Of course this is only true in the case of a quick kill off, like in the Zombie Appocolypse, or a Nuclear War. A disaster which unfolds over months and years, giving large numbers of people the time to "consume" those dwindling resources would be a different story.


message 18: by Matthew (last edited Jul 28, 2010 05:23PM) (new)

Matthew (matyu) | 4 comments ah ha the only problem is that batteries have a shelf life and so will not be usable within at least 10 years. As all items that rely on chemical reactions will degrade over time (even if you store them in their ideal conditions)and so all those items will disappear before we can get organized to create the infrastructure to manufacture items that we take for granted.

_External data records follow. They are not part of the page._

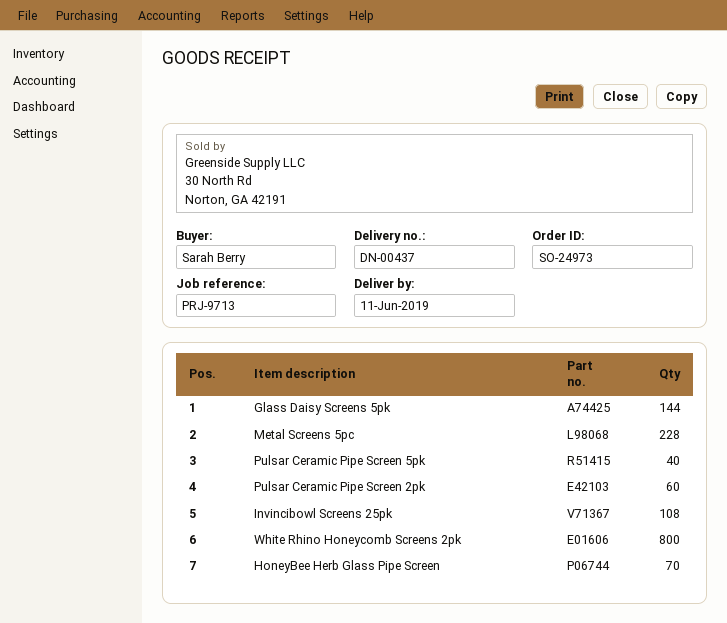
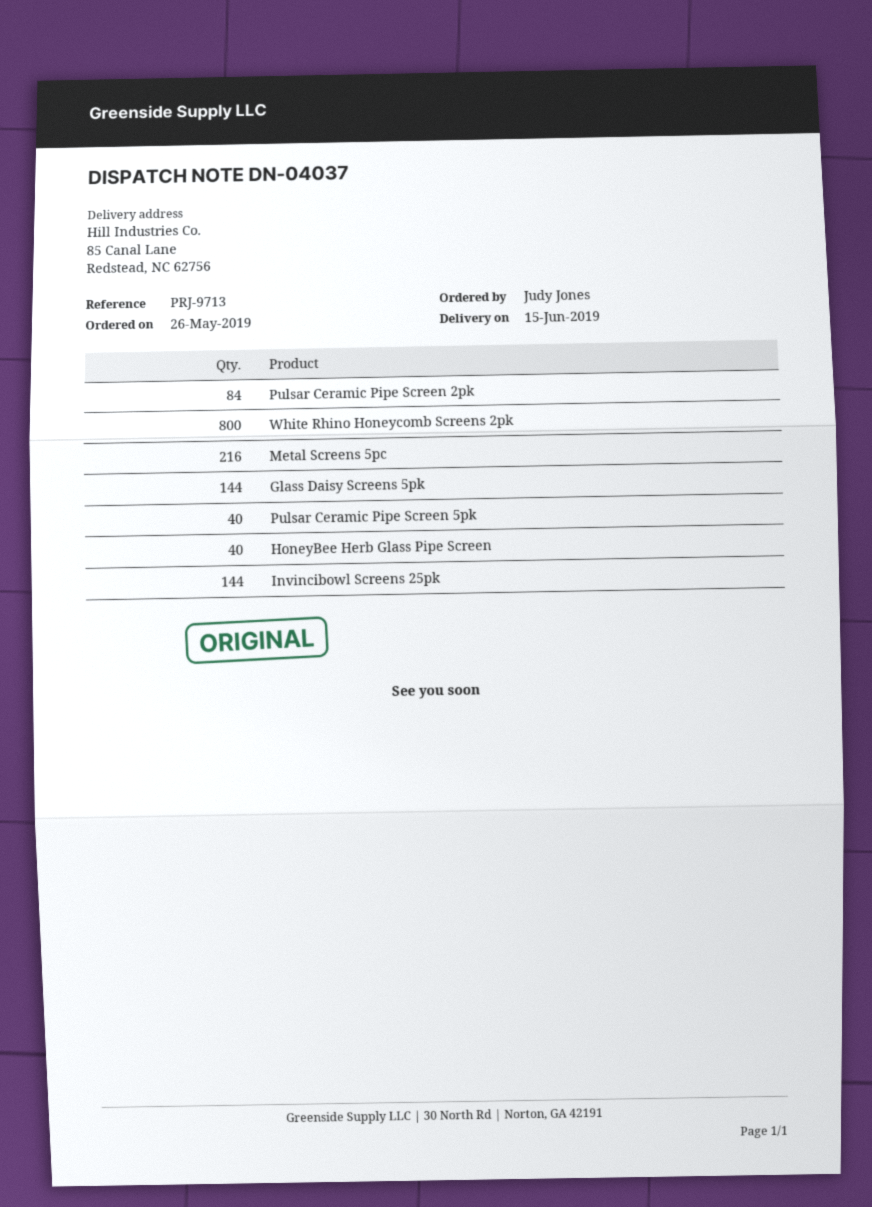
delivery note number: DN-00437 -> DN-04037
delivery date: 2019-06-11 -> 2019-06-15
ordered by: Sarah Berry -> Judy Jones
Metal Screens 5pc: 228 -> 216
Pulsar Ceramic Pipe Screen 2pk: 60 -> 84
Invincibowl Screens 25pk: 108 -> 144
HoneyBee Herb Glass Pipe Screen: 70 -> 40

message 19: by terpkristin (last edited Jul 28, 2010 05:22PM) (new) - rated it 3 stars

terpkristin | 3497 comments This reminds me a bit of the "safe camps" that the youth were taken to in The Passage. In the book, at one point they found some very old MRE's and were able to eat them, even if they were disgusting and "old." There were other instances of survival and self-sufficiency (and of things wearing out or losing shelf life) but I don't want to spoil anything so I'll leave it there.

But, one thing for self-sufficiency is both short- and long-term self-sufficiency. I joke that my mom could keep us fed for years with the food in the basement, but really that's only a short-term solution. Even if there was a big world-blowout type of event that some people survived with bomb shelters or the like, there's a limit to how many can survive for so long even on rations. At some point, people have to venture out and rely on their more primitive skills. It seems to me it'd be prudent to have seeds and soil and maybe fertilizer for any long-term solution. You'd also need the skills to start fires, build shelters (not terribly difficult). Not necessarily pleasant, but doable (for at least some...Darwin and all) in both long- and short-term.